Em 1982, Desclassificados do Ouro, de Laura de Mello e Souza, renovou os estudos sobre a colônia ao trazer, para a cena histórica, “a pobreza mineira no século XVIII”, com seus marginalizados sociais, que surgiam na esteira do processo de centralização do estado moderno (Souza, 1982). Se a década de 1980 se caracterizou, no Brasil, pelo alargamento do campo histórico de análise, para incluir esses grupos “de baixo”, as camadas populares,2 o século XXI, na vertente oposta, assistiu ao renascimento do interesse pelo estudo das elites,3 nesse caso centrando-se no estudo da nobreza que emerge no contexto do período colonial. Esse movimento nasceu conjuntamente com um diálogo mais estreito que os historiadores brasileiros passaram a encetar com a historiografia portuguesa, destacando-se, nesta última, os estudos de António Manuel Hespanha (1997;2007), Nuno Gonçalo Monteiro (1993;2003), Mafalda Soares da Cunha (1990;2000), Diogo Ramada Curto (1988), Fernanda Olival (2001) e Pedro Cardim (1998),4 entre outros, que, então,se debruçavam sobre as elites, a aristocracia e a nobreza portuguesas,em um contexto de Antigo Regime.

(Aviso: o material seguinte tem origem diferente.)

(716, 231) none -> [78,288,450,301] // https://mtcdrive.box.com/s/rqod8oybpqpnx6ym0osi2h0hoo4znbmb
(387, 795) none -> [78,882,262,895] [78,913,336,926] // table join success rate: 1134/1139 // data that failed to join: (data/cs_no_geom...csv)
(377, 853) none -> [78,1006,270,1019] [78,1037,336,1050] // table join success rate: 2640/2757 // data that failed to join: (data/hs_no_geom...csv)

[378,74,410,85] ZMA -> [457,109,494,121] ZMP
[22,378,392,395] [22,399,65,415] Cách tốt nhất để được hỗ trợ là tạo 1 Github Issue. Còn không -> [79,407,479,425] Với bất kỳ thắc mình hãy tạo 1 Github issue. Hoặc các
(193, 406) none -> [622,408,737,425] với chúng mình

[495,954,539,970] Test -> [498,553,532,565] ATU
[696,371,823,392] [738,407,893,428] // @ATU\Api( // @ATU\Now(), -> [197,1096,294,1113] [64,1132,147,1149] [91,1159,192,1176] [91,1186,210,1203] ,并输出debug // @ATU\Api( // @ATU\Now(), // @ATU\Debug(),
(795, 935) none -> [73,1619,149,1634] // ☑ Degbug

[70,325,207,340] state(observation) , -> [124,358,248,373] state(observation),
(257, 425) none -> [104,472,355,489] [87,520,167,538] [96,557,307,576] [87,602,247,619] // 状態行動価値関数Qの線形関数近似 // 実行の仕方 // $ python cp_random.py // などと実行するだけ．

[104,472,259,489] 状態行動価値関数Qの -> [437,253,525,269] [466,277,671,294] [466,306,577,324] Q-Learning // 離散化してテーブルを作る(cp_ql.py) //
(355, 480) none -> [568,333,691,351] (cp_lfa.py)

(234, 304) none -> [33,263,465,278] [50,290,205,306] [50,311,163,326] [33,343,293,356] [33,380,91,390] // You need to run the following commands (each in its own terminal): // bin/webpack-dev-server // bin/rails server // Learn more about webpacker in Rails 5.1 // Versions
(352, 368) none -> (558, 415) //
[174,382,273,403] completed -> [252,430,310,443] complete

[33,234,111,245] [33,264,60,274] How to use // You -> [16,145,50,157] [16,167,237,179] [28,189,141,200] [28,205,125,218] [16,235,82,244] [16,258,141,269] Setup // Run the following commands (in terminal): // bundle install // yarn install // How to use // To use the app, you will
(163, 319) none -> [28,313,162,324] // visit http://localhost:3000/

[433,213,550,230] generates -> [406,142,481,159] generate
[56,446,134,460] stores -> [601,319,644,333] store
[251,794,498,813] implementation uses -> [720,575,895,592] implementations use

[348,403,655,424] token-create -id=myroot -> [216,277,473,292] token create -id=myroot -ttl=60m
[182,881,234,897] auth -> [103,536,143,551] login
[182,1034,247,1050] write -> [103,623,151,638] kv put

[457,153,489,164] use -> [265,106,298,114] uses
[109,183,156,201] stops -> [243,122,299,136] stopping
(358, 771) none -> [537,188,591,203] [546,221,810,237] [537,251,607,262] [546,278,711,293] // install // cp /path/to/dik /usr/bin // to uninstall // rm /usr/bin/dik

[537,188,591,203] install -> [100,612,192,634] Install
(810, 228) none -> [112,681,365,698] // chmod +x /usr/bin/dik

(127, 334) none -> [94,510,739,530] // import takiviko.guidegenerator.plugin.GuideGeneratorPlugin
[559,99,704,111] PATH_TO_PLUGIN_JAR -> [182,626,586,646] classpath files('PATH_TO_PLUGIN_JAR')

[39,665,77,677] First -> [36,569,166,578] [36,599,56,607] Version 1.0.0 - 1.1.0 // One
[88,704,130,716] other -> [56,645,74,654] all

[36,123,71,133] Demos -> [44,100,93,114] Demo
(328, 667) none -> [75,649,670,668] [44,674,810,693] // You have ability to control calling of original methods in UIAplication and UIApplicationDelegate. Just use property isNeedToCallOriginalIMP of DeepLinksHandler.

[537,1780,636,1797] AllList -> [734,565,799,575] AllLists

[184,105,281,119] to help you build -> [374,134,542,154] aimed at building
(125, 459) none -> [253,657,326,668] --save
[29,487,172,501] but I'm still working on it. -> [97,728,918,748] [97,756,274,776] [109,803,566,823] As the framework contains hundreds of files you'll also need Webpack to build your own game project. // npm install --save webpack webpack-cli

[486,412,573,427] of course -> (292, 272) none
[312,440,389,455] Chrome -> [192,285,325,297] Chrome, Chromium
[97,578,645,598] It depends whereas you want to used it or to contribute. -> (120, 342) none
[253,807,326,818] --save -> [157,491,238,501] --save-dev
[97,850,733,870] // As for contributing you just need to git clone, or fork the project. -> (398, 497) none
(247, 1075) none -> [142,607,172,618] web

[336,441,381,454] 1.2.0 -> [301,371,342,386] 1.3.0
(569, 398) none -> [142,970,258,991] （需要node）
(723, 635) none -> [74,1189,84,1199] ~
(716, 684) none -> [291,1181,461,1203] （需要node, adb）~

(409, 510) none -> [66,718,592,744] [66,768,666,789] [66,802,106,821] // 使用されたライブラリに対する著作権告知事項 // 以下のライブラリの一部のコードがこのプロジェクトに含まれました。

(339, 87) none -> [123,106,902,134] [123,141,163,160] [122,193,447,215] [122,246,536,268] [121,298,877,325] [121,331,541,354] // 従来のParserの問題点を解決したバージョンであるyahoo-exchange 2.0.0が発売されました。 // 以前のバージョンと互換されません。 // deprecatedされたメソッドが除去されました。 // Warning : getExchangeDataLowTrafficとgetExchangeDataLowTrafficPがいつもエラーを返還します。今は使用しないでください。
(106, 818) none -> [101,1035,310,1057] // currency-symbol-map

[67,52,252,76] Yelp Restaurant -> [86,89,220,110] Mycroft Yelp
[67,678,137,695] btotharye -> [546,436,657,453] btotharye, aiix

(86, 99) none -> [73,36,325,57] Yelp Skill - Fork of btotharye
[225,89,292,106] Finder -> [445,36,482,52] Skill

Arriscaria apontar que, nessa vertente, no Brasil, o despertar pelo tema das formas, dos critérios e dos dilemas que as elites do Novo Mundo encontraram para se inserir no seio da nobreza lusitana foi inaugurado com o livro de Evaldo Cabral de Mello, O Nome e o Sangue (1989),5 no qual o historiador pernambucano “conta a história de uma manipulação genealógica destinada a esconder, no Pernambuco da segunda metade do século XVII e ao longo do século XVIII, o costado sefardita de uma importante família local” (Mello, 1989, p.11). Esse estudo se centra “num momento específico da vida de Filipe Pais Barreto, descendente de importante família da oligarquia açucareira de Pernambuco, que, em 1700, recebeu do rei de Portugal a honra de ostentar o título de cavaleiro da Ordem de Cristo” e que esperava, com tal mercê, assegurar “doravante o destino que lhe era reservado pelo nascimento: ‘viver na nobreza, servindo-se de bestas e criados’, como era o costume no nordeste açucareiro entre a elite da terra – os senhores de engenho e seus descendentes”, imitando a nobreza reinol (Furtado, 2008, p.58-61). A partir desse caso, o autor analisa “o conceito de nobreza, a hierarquia e os privilégios de sangue [que] faziam com que a linhagem e a genealogia ocupassem papéis importantes na manutenção e na transmissão do status quo” (Mello, 1989, p.67).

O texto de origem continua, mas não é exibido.